I secretly want them to be caught, bagged together if only
to have them look in the same direction again, bend their necks

close to plot their escape, vow a return to their willow tree—
the branches so lacy, so low, they touch the earth.

Reprinted with permission of the author.


Aimee Nezhukumatathil è nata a Chicago nel 1974 da madre filippina e padre indiano. Si è laureata in inglese all’università dell’Ohio ottenendo poi un master in poesia e scrittura creativa. Tra i riconoscimenti ottenuti figurano il Boatwright Prize della rivista Shenandoah (2002), il Richard Hugo Prize di Poetry Northwest e due nomination per il Pushcart prize. Le sue poesie figurano in molte antologie e hanno avuto importanti riconoscimenti critici. Attualmente è assistende di scrittura creativa all’università dello stato di New York-Fredonia.

Iacopo Robusti detto il Tintoretto nacque a Venezia nel 1518 e vi morì nel 1594. Dovette il soprannome alla professione di tintore esercitata dal padre. Le fonti riferiscono di un suo breve e contrastato periodo di formazione nella bottega di Tiziano, ma la critica moderna ha piuttosto ipotizzato come suoi maestri ora Bonifacio de’ Pitati, ora Paris Bordone, ora Andrea Schiavone con il quale il Tintoretto collaborò a una serie di pannelli per cassoni. Le sue prime opere indicano il profondo interesse per le esperienze manieriste dell’Italia. Mirò a realizzare la sintesi tra la potenza del disegno michelangiolesco e il cromatismo di Tiziano, mediante la luce che, investendo le figure, ne rileva i contorni e ne accende il colore.

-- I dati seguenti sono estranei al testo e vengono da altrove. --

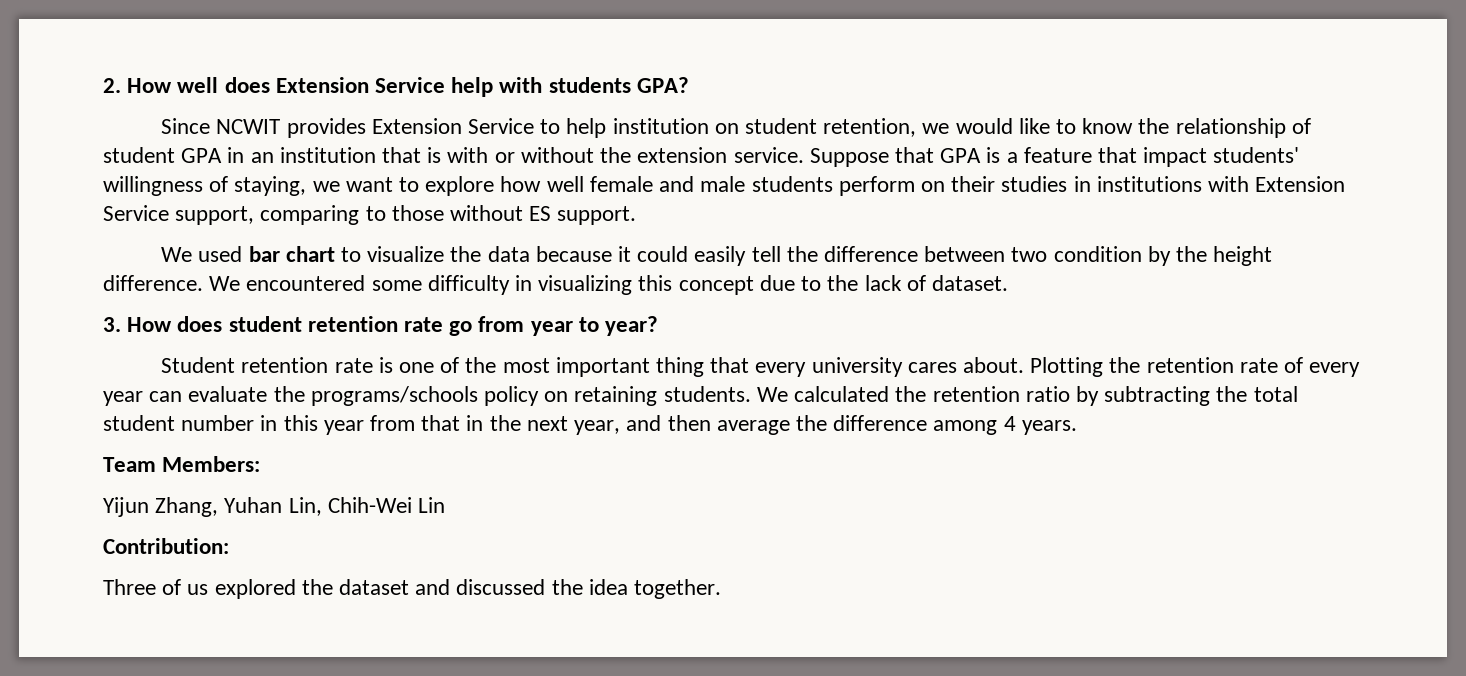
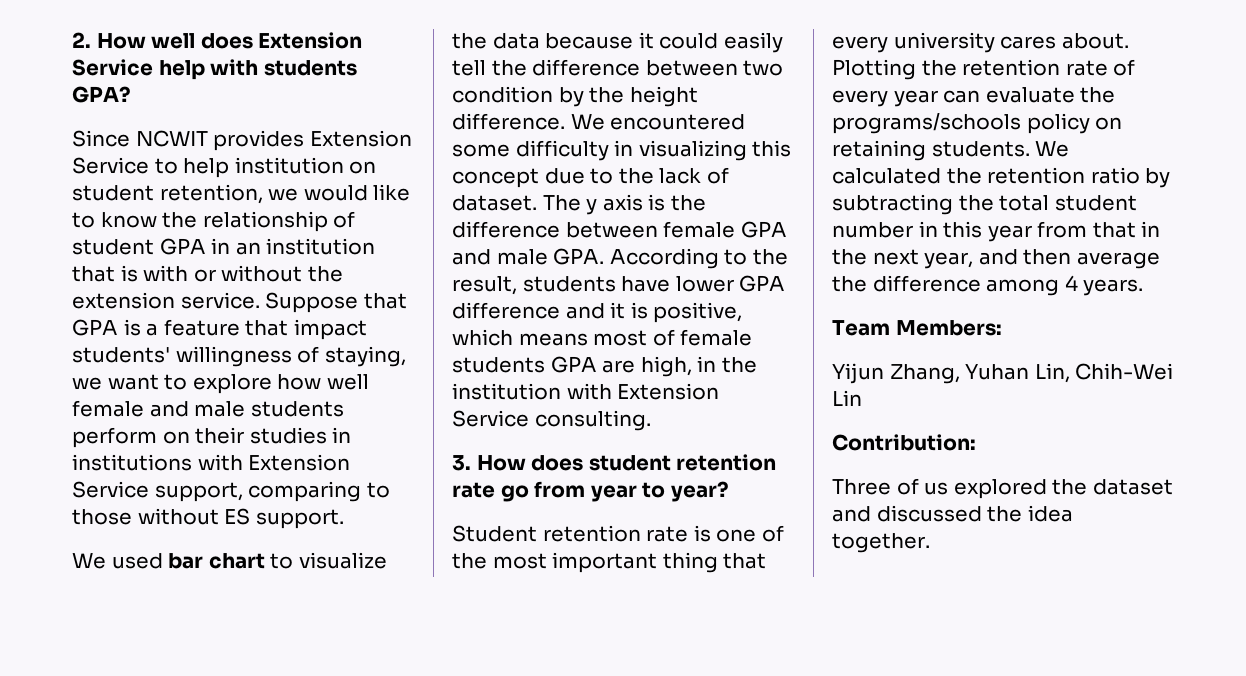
(1008, 283) none -> [542,194,706,215] [452,221,787,238] [452,248,788,269] [452,275,786,295] [452,302,743,323] [452,329,753,346] [452,356,757,377] [452,383,720,400] [452,410,651,431] The y axis is the difference between female GPA and male GPA. According to the result, students have lower GPA difference and it is positive, which means most of female students GPA are high, in the institution with Extension Service consulting.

Accanto ad alcune tele di un classicismo riposato (Adamo, Eva, Arianna incoronata da Venere, Susanna, ecc.), ne dipinse altre che, per l’impeto drammatico della composizione e la potenza chiaroscurale, precorrono la pittura del seicento. Troviamo sue opere nelle principali gallerie italiane e straniere, soprattutto a Venezia; le più celebri sono: il Miracolo dello schiavo, il Giudiziouniversale, le tele della scuola di s. Rocco tra cui la Crocefissione; il Cenacolo di S. Giorgio Maggiore e l’immenso Paradiso nella sala del Maggior consiglio del Palazzo Ducale. Furono pittori anche i figli Domenico, Marco e Marietta, detta Tintoretta.